Dakhla : Le CRT s’attaque à la lenteur administrative

Dakhla : Le CRT s’attaque à la lenteur administrative

Elle a réussi à s’imposer en tant que principal pôle touristique des régions du Sud. Et pourtant sa capacité d’accueil n’est toujours pas adéquate à la forte demande manifestée aussi bien par les touristes locaux qu’étrangers. Il s’agit de la ville de Dakhla. Une destination qui a réussi à attirer une dizaine de milliers de visiteurs en 2017. Le Conseil régional du tourisme de Dakhla (CRT) recense à cet effet 13.078 arrivées contre 9.818 en 2016. Les établissements d’hébergement touristiques ont réalisé pour leur part 48.493 nuitées en 2017 contre 44.603 nuitées en 2016. «Dakhla a connu des faits marquants et une forte croissance de ses activités touristiques qui se sont concrétisées autour de l’organisation de plusieurs congrès et événements, en l’occurrence le Forum international Crans Montana, qui réunit chaque année plus d’un millier de décideurs et de personnalités politiques à l’échelle mondiale», nous explique Omar El Alaoui El Belrhiti, premier vice-président du Conseil régional du tourisme de Dakhla.

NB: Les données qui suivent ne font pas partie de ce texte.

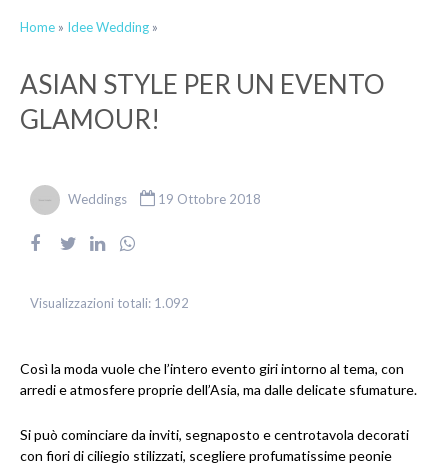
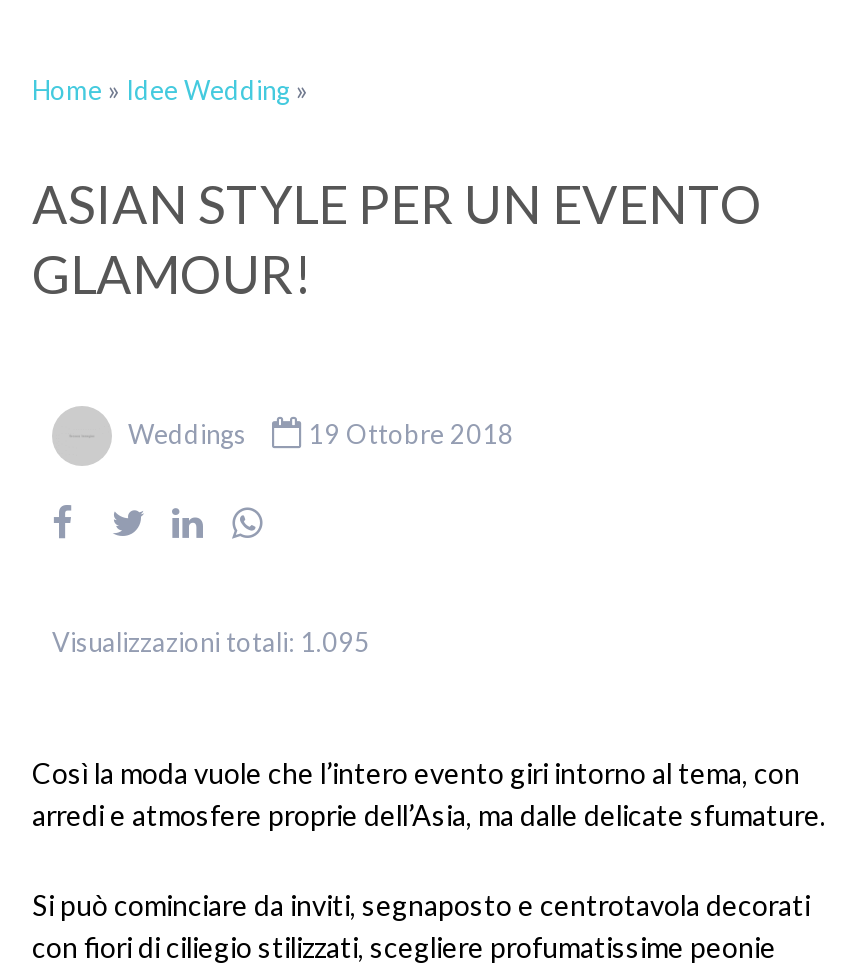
- Visualizzazioni totali: 1.092
+ Visualizzazioni totali: 1.095
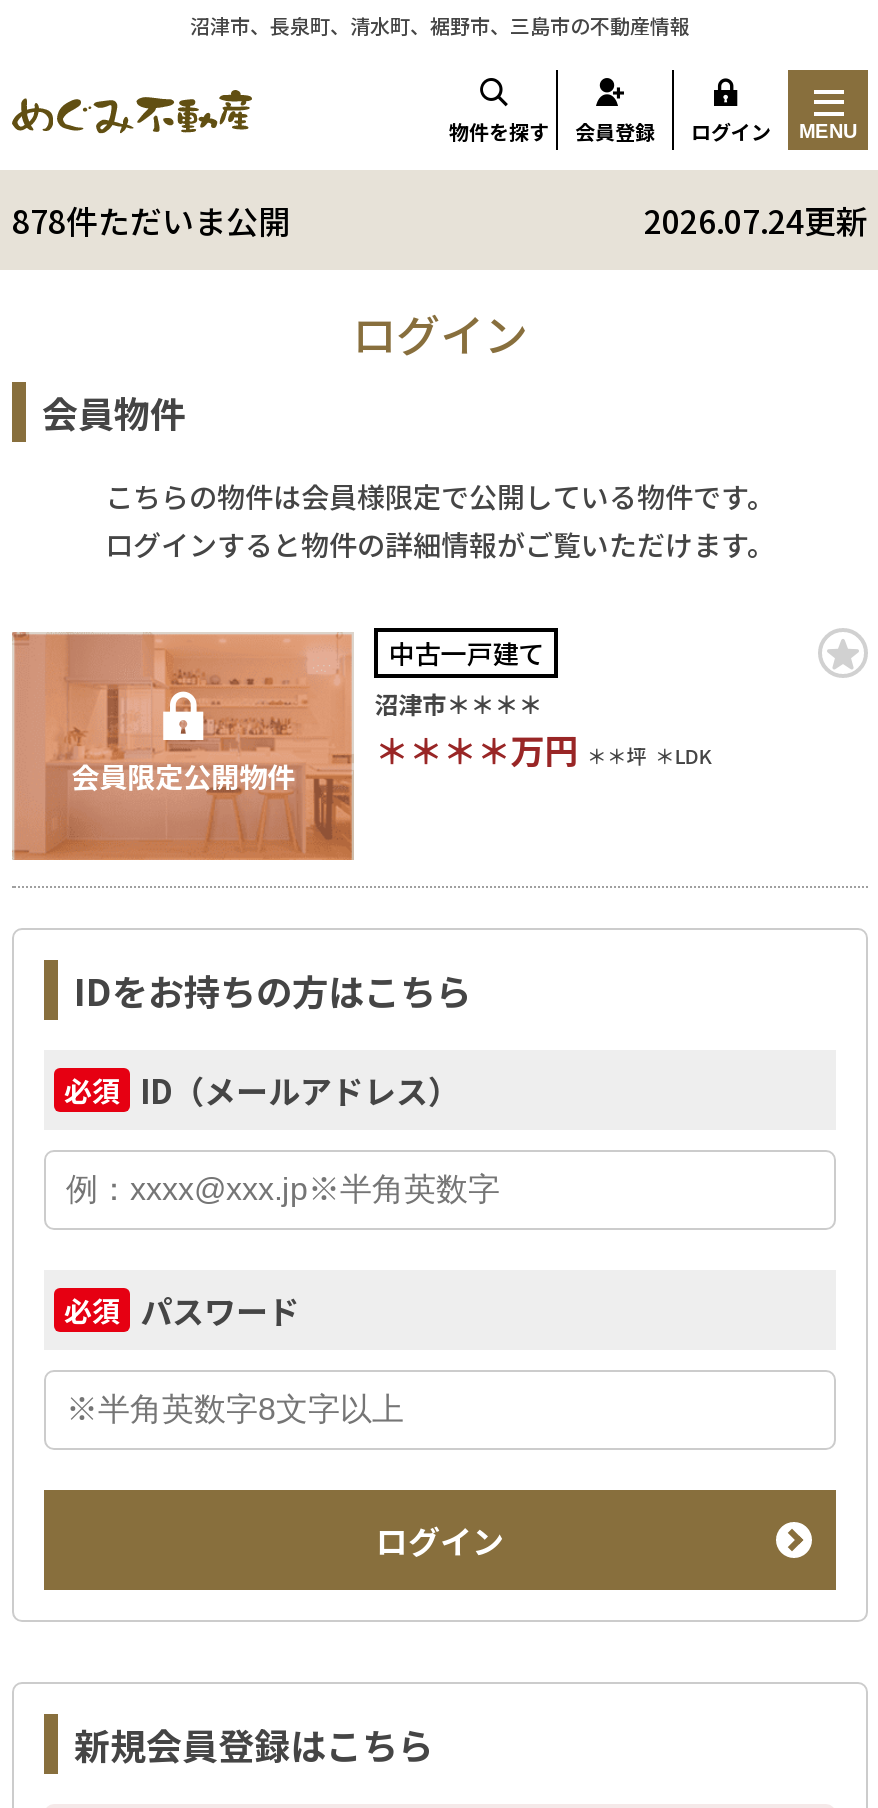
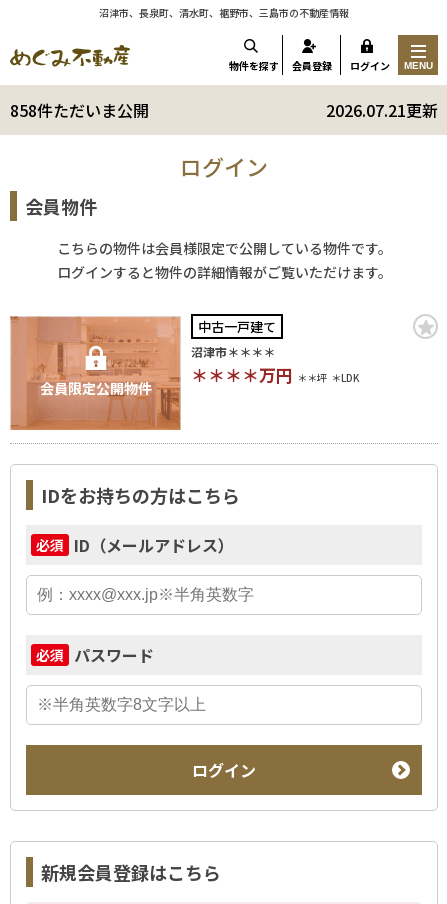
- 878件ただいま公開
+ 858件ただいま公開

- 2026.07.24更新
+ 2026.07.21更新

Toutefois, d’importants obstacles freinent à ce jour l’élan touristique de la région.

On énumère en premier la lenteur et le manque de souplesse au niveau des procédures administratives. Pour relever cet obstacle, le Conseil régional du tourisme compte «mener des démarches auprès des différentes administrations centrales pour la simplification des procédures en concomitance avec le respect des lois en vigueur, afin d’éviter les mauvaises interprétations des textes juridiques qui régissent le secteur». Le Conseil régional du tourisme de Dakhla se penche, par ailleurs, sur l’identification de mécanismes à déployer pour l’octroi des facilités dans les démarches administratives. «Ceci passe à travers la création d’une cellule composée des services extérieurs compétents, qui sera à la disposition des investisseurs par une astreinte au niveau du centre régional», apprend-on de Omar El Alaoui El Belghiti. Le but étant d’éviter l’acheminement des courriers et les retards que certaines administrations mettent pour donner leur avis sur les dossiers d’investissements touristiques. Le Conseil est intransigeant : Aucun promoteur ne devra abandonner son projet à cause de certaines difficultés rencontrées dans le circuit administratif.

Notons que loin des sports de glisse pour lesquels la destination est prisée, Dakhla cherche à se positionner sur de nouveaux segments notamment l’écotourisme. Pour ce faire, de nouvelles bases stratégiques de marketing ont été définies par le conseil dans le cadre de son plan d’action 2018-2019. Cette feuille de route a été élaborée en concertation avec l’ensemble des partenaires du conseil. La finalité étant de faire du tourisme «une industrie performante, innovante et durable qui exerce un effet de levier sur le développement économique régional, en offrant une destination originale et incontournable aux clientèles internationale et marocaine», souligne M. El Alaoui El Belrhiti. Parmi les actions programmées dans le cadre de ce nouveau plan d’actions, figurent également la confirmation des marchés traditionnels et le développement de nouveaux marchés, l’amélioration de la connectivité aérienne de la destination et l’organisation en partenariat avec le conseil de la région Dakhla- Oued Eddahab d’une série d’événements. Citons entre autres un voyage de presse en février, le trophée Prince Moulay El Hassan du surf-casting en mai et le Forum de l’investissement en juillet.